--- YOUR OBJECTIVE ---
Find "Bretterbrücke: 2 for 1400.00 -> 4 for 2800.00" in the data, then restate the line it sits in and every later line word for word, ending with the last line.

:: RECORDS FOR THE TASK ::

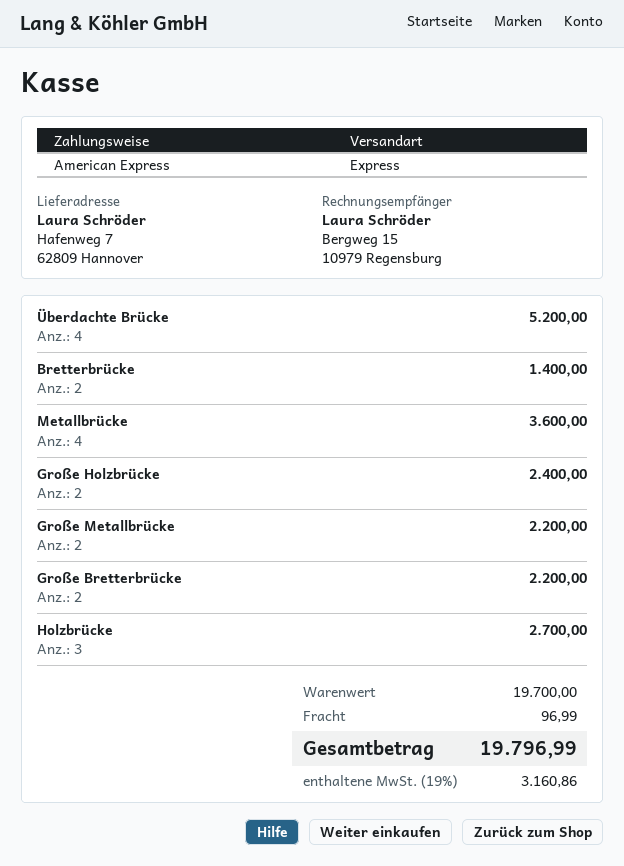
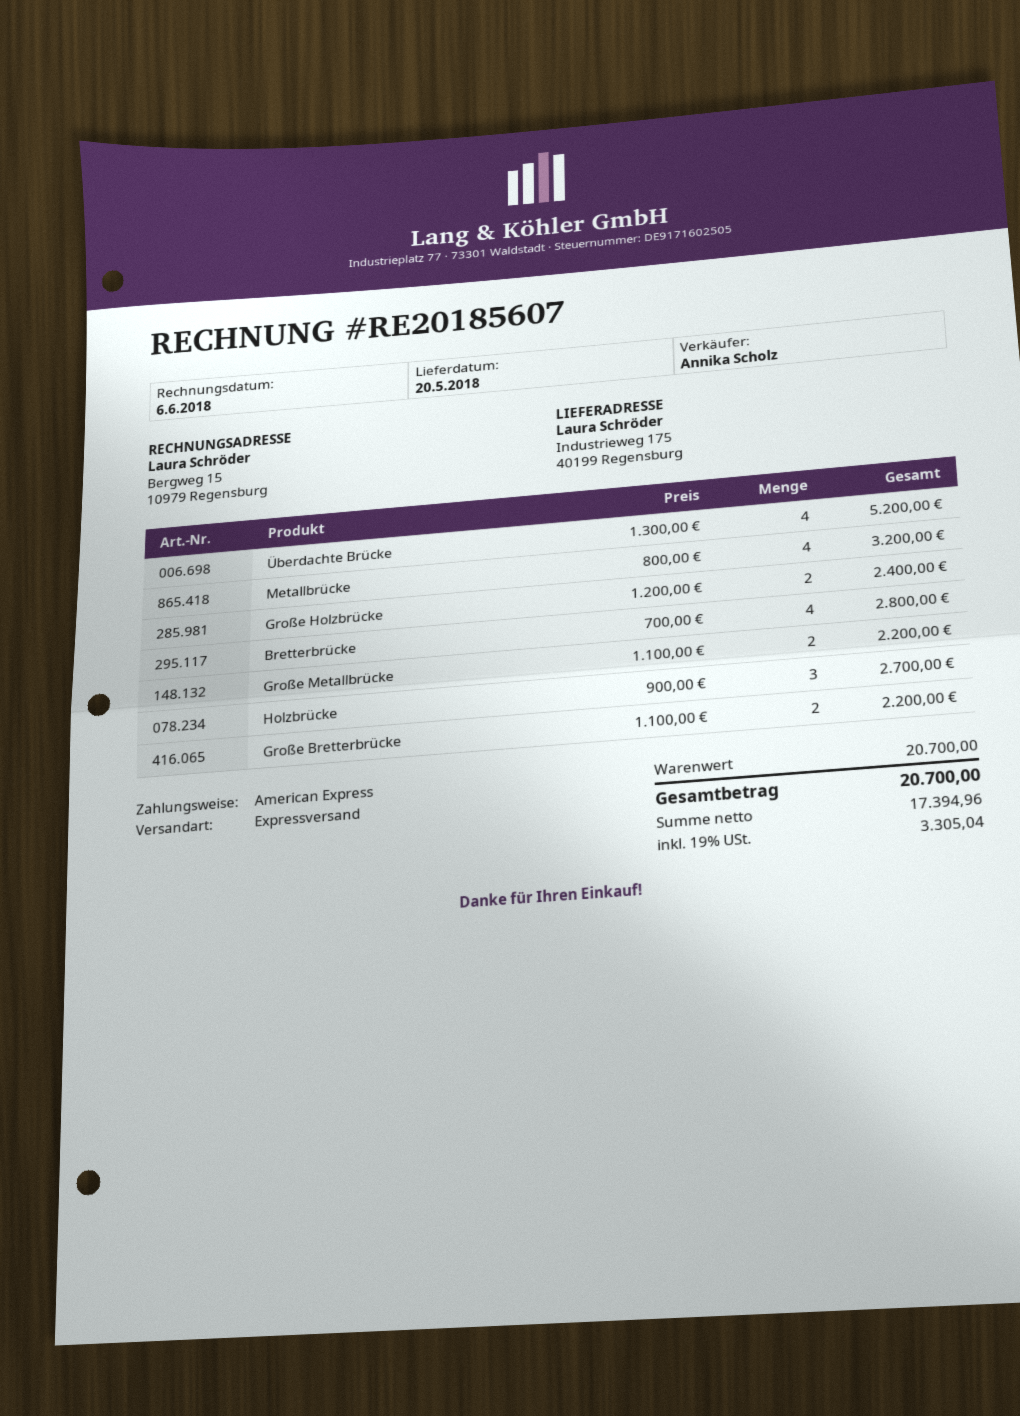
ship to: Hafenweg 7, 62809 Hannover -> Industrieweg 175, 40199 Regensburg
Bretterbrücke: 2 for 1400.00 -> 4 for 2800.00
Metallbrücke: 4 for 3600.00 -> 4 for 3200.00
subtotal: 19700.00 -> 20700.00
shipping: 96.99 -> none
tax: 19% = 3160.86 -> 19% = 3305.04
total: 19796.99 -> 20700.00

:::

--- RESULT ---
Bretterbrücke: 2 for 1400.00 -> 4 for 2800.00
Metallbrücke: 4 for 3600.00 -> 4 for 3200.00
subtotal: 19700.00 -> 20700.00
shipping: 96.99 -> none
tax: 19% = 3160.86 -> 19% = 3305.04
total: 19796.99 -> 20700.00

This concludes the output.